Court Opinion

ID: 9715749
Source: CourtListenerOpinion
Date Created: 2023-08-26 06:13:30.433268+00
Date Added: 2024-06-11T18:23:37.819230
License: Public Domain

FLAHERTY, Justice,
dissenting.
Appellant’s sole contention is that the jury’s second written message to the court was susceptible to an interpretation that the jury unanimously possessed reasonable doubt as to appellant’s guilt, and that it was error to have granted a mistrial without first clarifying the jury’s intended meaning. Specifically, the jury’s statement that “it is the unanimous opinion and decision of this jury that the information as presented by both defense counsel and the Assistant District Attorney is insufficient” entitled appellant to the requested instruction that a verdict of not guilty should be entered if the jury unanimously agreed that the Commonwealth presented insufficient evidence to prove guilt beyond a reasonable doubt.1
I believe that the trial court properly denied the requested instruction, but that the declaration of a mistrial was not warranted.
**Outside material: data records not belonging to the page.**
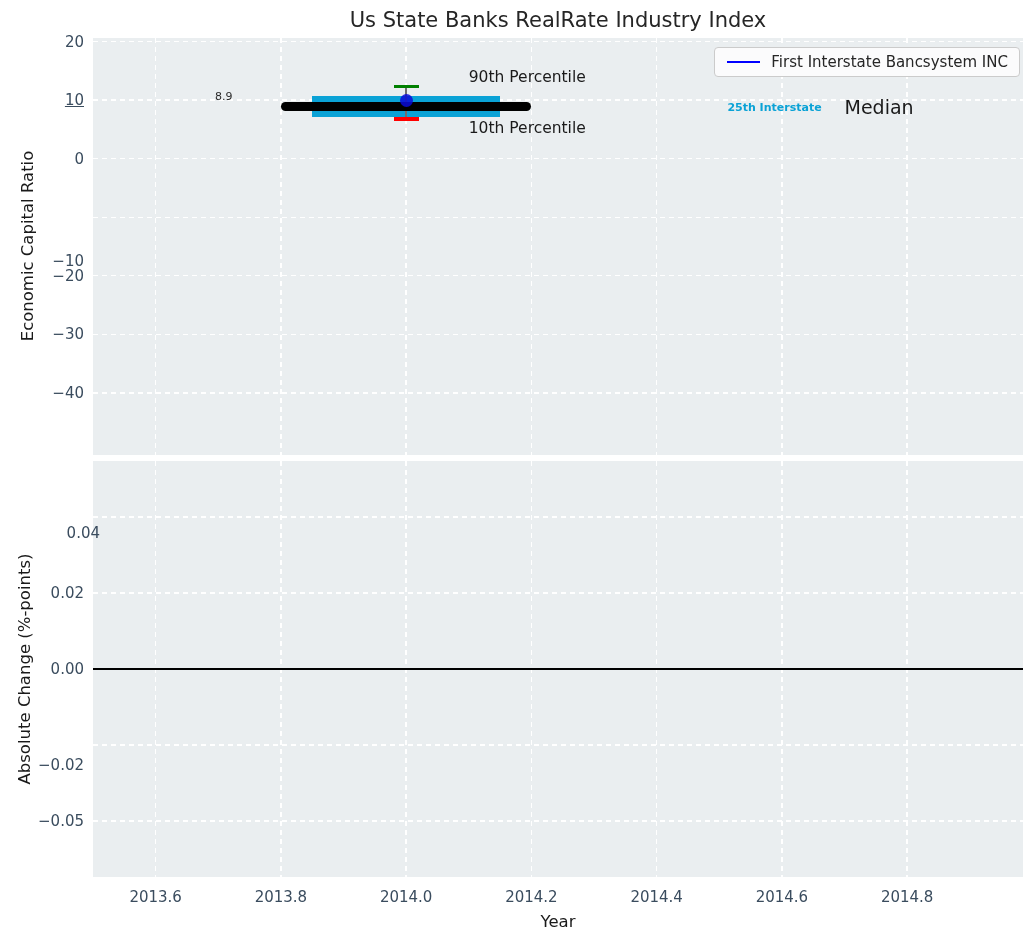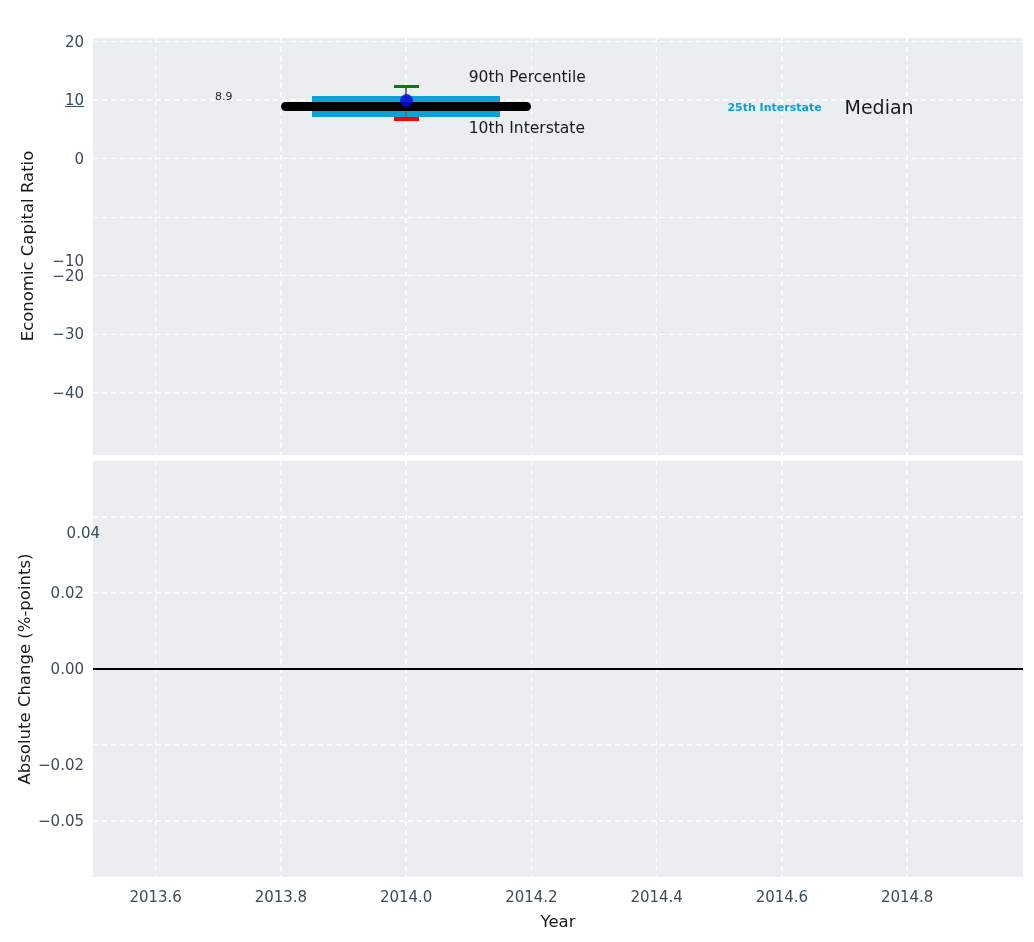--- a/index.html
+++ b/index.html
@@ -49,6 +49,7 @@
 <body>
 
 <div class="figure">
+  <div class="chart-title">Us State Banks RealRate Industry Index</div>
 
   <div class="panel" id="top-panel">
   <div class="grid-v" style="left: 61.9263px;"></div>

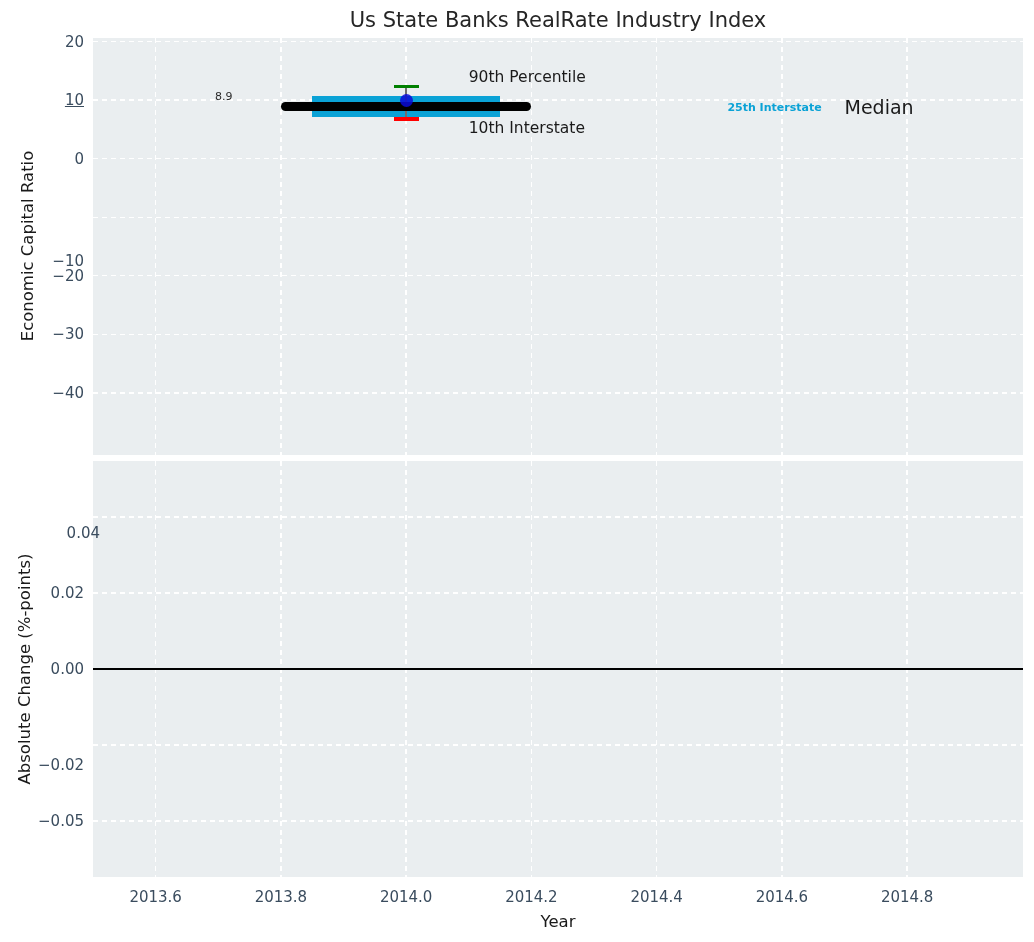--- a/index.html
+++ b/index.html
@@ -52,6 +52,10 @@
   <div class="chart-title">Us State Banks RealRate Industry Index</div>
 
   <div class="panel" id="top-panel">
+    <div class="legend-box">
+      <span class="legend-line"></span>
+      <span class="legend-text">First Interstate Bancsystem INC</span>
+    </div>
   <div class="grid-v" style="left: 61.9263px;"></div>
       <div class="grid-v" style="left: 187.179px;"></div>
       <div class="grid-v" style="left: 312.431px;"></div>

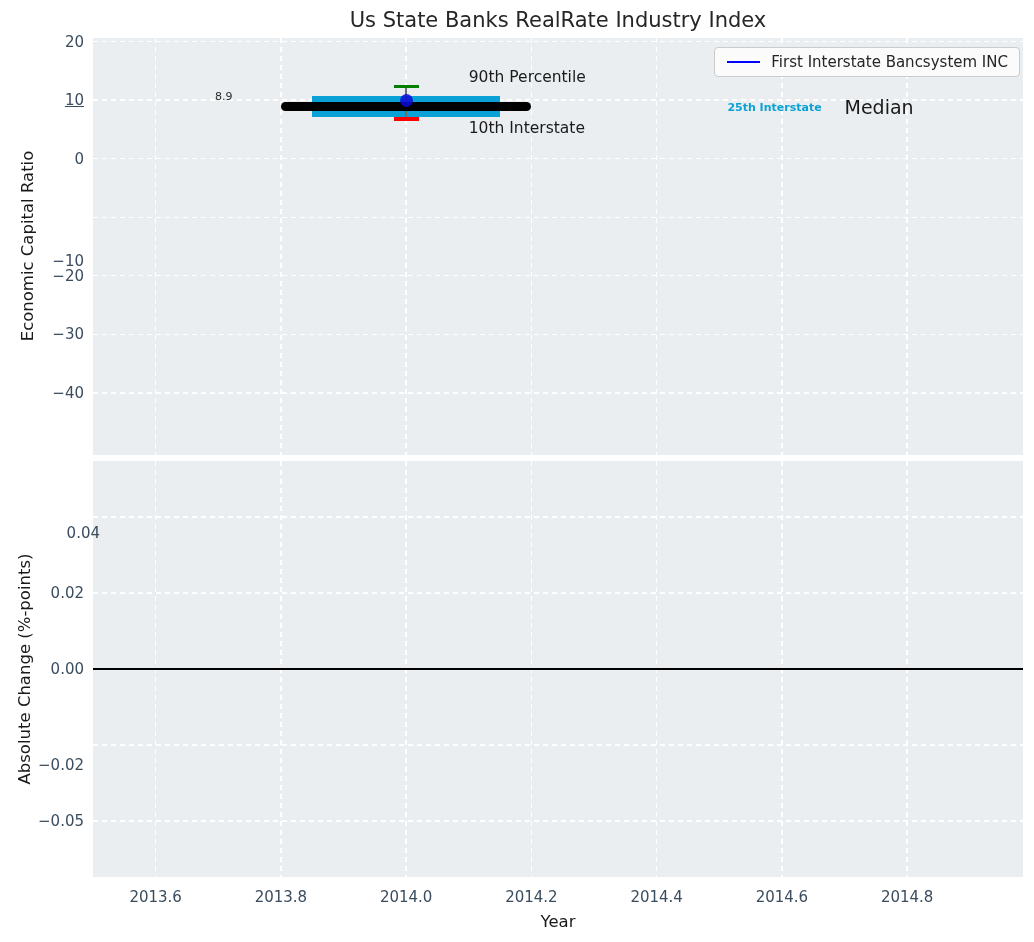--- a/index.html
+++ b/index.html
@@ -78,7 +78,7 @@
       <div class="series-el" style="left: 306.631px; top: 56.1671px; width: 13px; height: 13px; background: rgb(11, 11, 216); border-radius: 50%; opacity: 0.85; z-index: 16;"></div>
       <div class="annotation" style="left: 122.121px; top: 57.9817px; transform: translateY(-50%); font-size: 11px; color: rgb(43, 43, 43); font-weight: normal; z-index: 20;">8.9</div>
       <div class="annotation" style="left: 375.758px; top: 39.8258px; transform: translateY(-50%); font-size: 15.5px; color: rgb(26, 26, 26); font-weight: normal; z-index: 20;">90th Percentile</div>
-      <div class="annotation" style="left: 375.758px; top: 90.7795px; transform: translateY(-50%); font-size: 15.5px; color: rgb(26, 26, 26); font-weight: normal; z-index: 20;">10th Interstate</div>
+      <div class="annotation" style="left: 375.758px; top: 90.7795px; transform: translateY(-50%); font-size: 15.5px; color: rgb(26, 26, 26); font-weight: normal; z-index: 20;">10th Percentile</div>
       <div class="annotation" style="left: 634.404px; top: 68.8167px; transform: translateY(-50%); font-size: 11px; color: rgb(10, 162, 214); font-weight: bold; z-index: 20;">25th Interstate</div>
       <div class="annotation" style="left: 751.515px; top: 68.8167px; transform: translateY(-50%); font-size: 19px; color: rgb(26, 26, 26); font-weight: normal; z-index: 20;">Median</div>
     </div>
Although appellant merely argues that the pronouncement of the jury, expressed in the second written message to the court, is susceptible to the interpretation that the jurors unanimously regarded appellant as not guilty, it is clear that the message can be interpreted in no other way than to indicate that appellant was found not guilty. The jury’s statement that “it is the unanimous opinion and *510decision of this jury that the information as presented by ... the Assistant District Attorney is insufficient” (emphasis added) is susceptible only to the interpretation that the jury unanimously decided that the prosecution did not satisfy its burden of proof. Although the jury did not expressly label its “decision” a “verdict,” it did, nevertheless, decide the question that it had been called upon to decide: whether the prosecution had presented sufficient evidence to prove guilt beyond a reasonable doubt. Had the jury merely announced, without elaboration, that it had been unable to reach a verdict, declaration of a mistrial would have been in order. In the present case, however, the jury went much further than to decline to announce what it regarded as an express “verdict”. Rather, by setting forth a decision upon the fundamental issue in the criminal trial, i.e., sufficiency of the Commonwealth’s evidence, the jury, in effect, found appellant not guilty. The fact that the jury also regarded the evidence presented by defense counsel as insufficient is of no significance, since the defense in a criminal proceeding, having the benefit of the presumption of innocence, has no affirmative duty to present evidence of innocence.
After announcement of the jury’s decision that the Commonwealth failed to meet its burden of proof, issuance by the court of a further instruction to the jury to secure an express “verdict” would have created a risk that the jury, given the opportunity to deliberate once again, might return a verdict of guilt. This, after the jury’s in effect having declared appellant not guilty, would in itself have exposed appellant to double jeopardy.
Irrespective of the reasons that may have resulted in the jury’s being at an impasse to reach what the jury regarded as a unanimous “verdict”, it did effectively determine the inadequacy of the Commonwealth’s evidence to prove guilt, a determination which was the exact equivalent of a verdict of not guilty. Thus, having once been found not guilty of the instant charges, appellant would suffer a violation of his *511Fifth Amendment rights were he again to be placed in jeopardy by once more being tried upon the same charges.
O’BRIEN, C. J., and ROBERTS, J., join this dissenting opinion.

. Prior to the jury’s initial commencement of deliberations, the court did instruct as to the meaning of reasonable doubt, the need for a unanimous verdict, and the burden of proof.